Mafia: nasce ‘AddiopizzoStore’, sito di e-commerce pizzo free (2)

(AdnKronos) – Addiopizzo Store, dunque, segue le orme di Addiopizzo Travel, primo spin-off nato da alcuni soci fondatori di Addiopizzo, che si è rivolto a non siciliani, proponendo loro viaggi pizzo-free. Sul sito www.addiopizzostore.com è già possibile acquistare, da tutti i Paesi della comunità europea, oltre che il merchandising di Addiopizzo anche olio, biscotti, vino ma anche libri, dischi, vestaglie, caffettiere e vari prodotti di realtà diverse che appartengono alla lista di consumo critico. “Stiamo parlando di produttori agricoli, tessili, dell’artigianato, editori, etichette discografiche indipendenti, e sostenerli con i propri acquisti vuol dire divenire parte di questa rivoluzione culturale che inizia dai consumi” spiegano da Addiopizzo.
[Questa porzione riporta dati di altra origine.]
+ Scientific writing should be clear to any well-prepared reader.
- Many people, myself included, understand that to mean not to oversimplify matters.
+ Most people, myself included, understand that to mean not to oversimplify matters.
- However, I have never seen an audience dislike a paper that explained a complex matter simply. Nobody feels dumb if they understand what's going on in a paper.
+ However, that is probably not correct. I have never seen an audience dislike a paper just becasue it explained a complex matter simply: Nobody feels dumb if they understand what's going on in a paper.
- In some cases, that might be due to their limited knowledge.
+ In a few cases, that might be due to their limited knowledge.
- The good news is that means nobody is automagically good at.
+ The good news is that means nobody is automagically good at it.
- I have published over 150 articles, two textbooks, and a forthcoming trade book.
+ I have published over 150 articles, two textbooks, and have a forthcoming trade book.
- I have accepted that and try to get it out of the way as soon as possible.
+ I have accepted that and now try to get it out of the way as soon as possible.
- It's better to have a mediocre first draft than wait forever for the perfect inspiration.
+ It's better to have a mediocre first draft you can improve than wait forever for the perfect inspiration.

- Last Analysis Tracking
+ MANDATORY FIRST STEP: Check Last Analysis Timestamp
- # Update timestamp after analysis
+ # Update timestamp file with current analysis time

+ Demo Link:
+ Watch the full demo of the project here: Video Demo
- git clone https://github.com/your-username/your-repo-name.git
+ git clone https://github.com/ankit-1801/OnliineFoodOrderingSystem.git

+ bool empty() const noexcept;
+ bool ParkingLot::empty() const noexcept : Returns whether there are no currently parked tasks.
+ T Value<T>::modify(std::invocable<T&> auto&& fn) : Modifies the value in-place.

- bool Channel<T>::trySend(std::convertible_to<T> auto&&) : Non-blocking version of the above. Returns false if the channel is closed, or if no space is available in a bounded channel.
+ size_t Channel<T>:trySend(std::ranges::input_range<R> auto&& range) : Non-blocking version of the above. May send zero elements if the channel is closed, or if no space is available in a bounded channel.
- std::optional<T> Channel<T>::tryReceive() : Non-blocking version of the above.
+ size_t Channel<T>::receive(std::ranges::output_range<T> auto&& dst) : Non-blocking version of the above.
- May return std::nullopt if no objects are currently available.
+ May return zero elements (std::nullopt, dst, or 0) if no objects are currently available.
C’è Davide Grassi, figlio di Libero Grassi e Pina Maisano, che oggi dirige la fabbrica tessile che fu della sua famiglia, ‘Robe da Camera’, in un bene confiscato alla mafia. C’è la famiglia Scimeca, i primi denuncianti sostenuti da Addiopizzo e che oggi hanno aperto una pasticceria di dolci tipici siciliani. C’è ‘Cotti in Fragranza’, un laboratorio di prodotti da forno, prima realtà imprenditoriale all’interno di un istituto penale per i minorenni del Sud, con l’obiettivo di promuovere un’inclusione dei giovani stabile. E poi c’è il mondo dell’arte e della cultura: la Navarra Editore, che si caratterizza per le tematiche di impegno civile, dei fenomeni socioculturali e per l’attenzione agli autori emergenti; Malintenti Dischi e 800a Records, due etichette discografiche indipendenti promotrici di veri talenti, locali e non, che hanno deciso di accettare la sfida di produrre ed investire in cultura a Palermo.